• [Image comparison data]
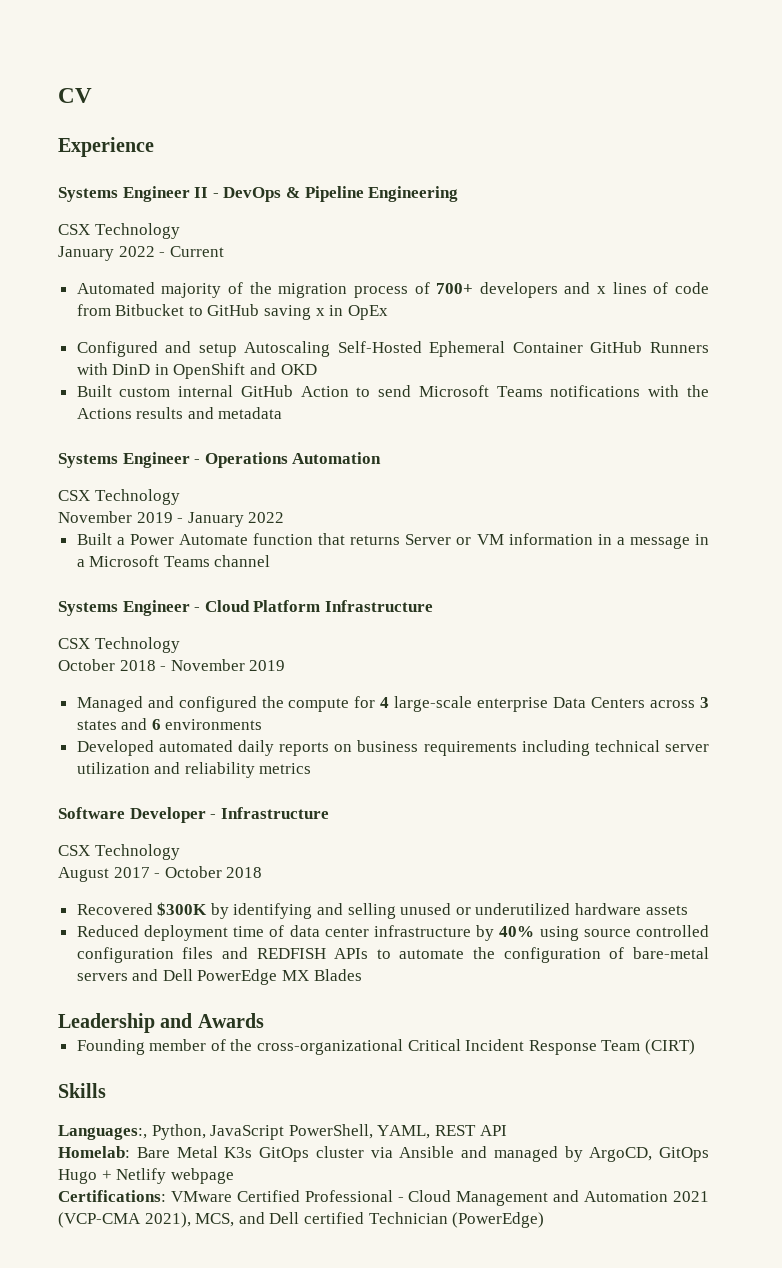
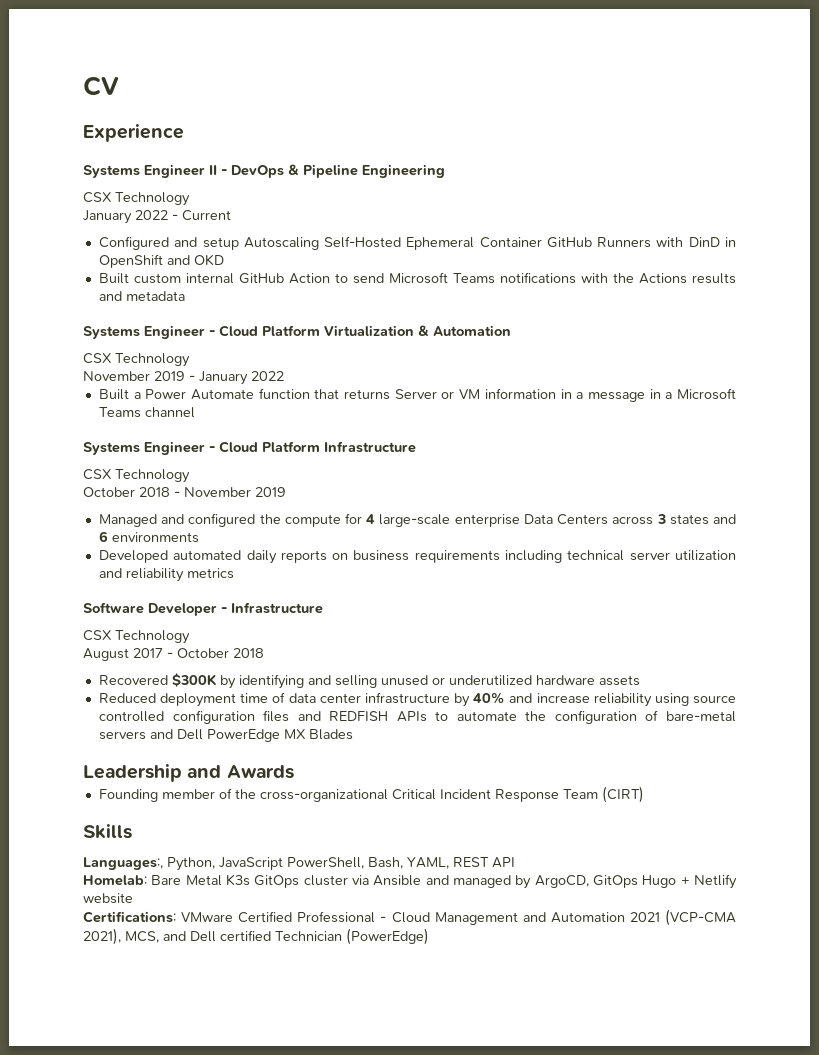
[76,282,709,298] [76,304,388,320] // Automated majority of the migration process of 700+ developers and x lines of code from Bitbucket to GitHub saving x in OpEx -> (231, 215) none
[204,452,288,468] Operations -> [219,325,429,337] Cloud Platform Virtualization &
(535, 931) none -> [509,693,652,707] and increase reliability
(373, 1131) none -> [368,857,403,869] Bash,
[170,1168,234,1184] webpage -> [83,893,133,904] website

---

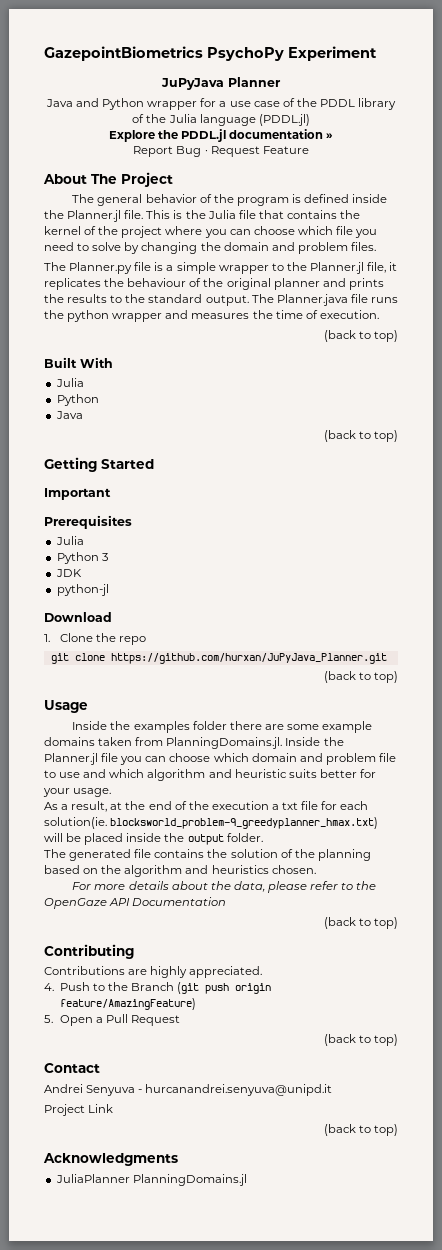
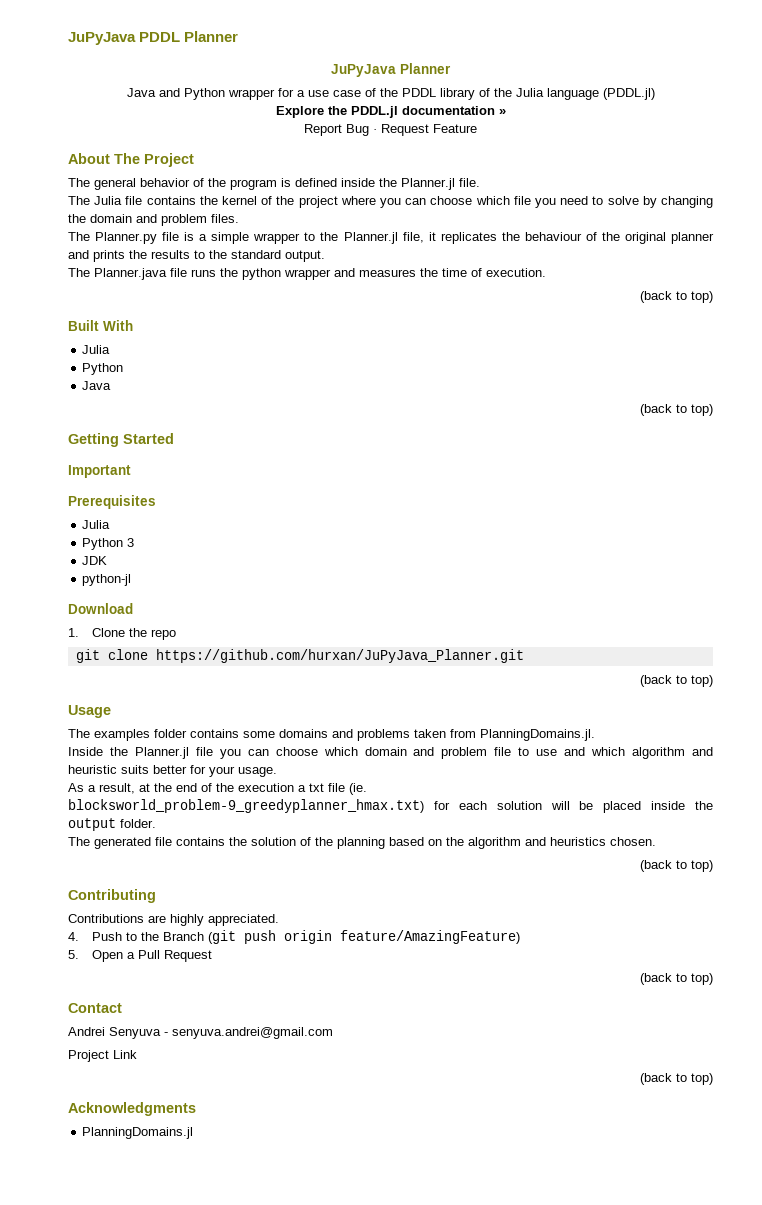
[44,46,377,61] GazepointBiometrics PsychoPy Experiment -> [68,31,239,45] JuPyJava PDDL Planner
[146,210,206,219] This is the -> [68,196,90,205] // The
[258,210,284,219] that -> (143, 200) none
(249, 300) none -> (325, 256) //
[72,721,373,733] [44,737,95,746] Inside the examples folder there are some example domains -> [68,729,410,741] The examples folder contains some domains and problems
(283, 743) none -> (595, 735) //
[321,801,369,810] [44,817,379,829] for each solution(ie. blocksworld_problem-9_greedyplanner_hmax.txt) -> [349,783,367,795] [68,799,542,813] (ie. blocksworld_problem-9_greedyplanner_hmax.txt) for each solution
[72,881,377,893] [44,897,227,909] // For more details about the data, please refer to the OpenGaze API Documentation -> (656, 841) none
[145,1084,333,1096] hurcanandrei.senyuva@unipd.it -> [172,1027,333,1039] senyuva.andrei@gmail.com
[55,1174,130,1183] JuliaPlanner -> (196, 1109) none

• [EXERCISE OBJECTIVE]
Copy out, word for word, the part of the entries above that begins at the line with "[146,210,206,219] This is" and ends at the line with "[55,1174,130,1183] JuliaPlanner ->", including both.

• [RESPONSE AREA]
[146,210,206,219] This is the -> [68,196,90,205] // The
[258,210,284,219] that -> (143, 200) none
(249, 300) none -> (325, 256) //
[72,721,373,733] [44,737,95,746] Inside the examples folder there are some example domains -> [68,729,410,741] The examples folder contains some domains and problems
(283, 743) none -> (595, 735) //
[321,801,369,810] [44,817,379,829] for each solution(ie. blocksworld_problem-9_greedyplanner_hmax.txt) -> [349,783,367,795] [68,799,542,813] (ie. blocksworld_problem-9_greedyplanner_hmax.txt) for each solution
[72,881,377,893] [44,897,227,909] // For more details about the data, please refer to the OpenGaze API Documentation -> (656, 841) none
[145,1084,333,1096] hurcanandrei.senyuva@unipd.it -> [172,1027,333,1039] senyuva.andrei@gmail.com
[55,1174,130,1183] JuliaPlanner -> (196, 1109) none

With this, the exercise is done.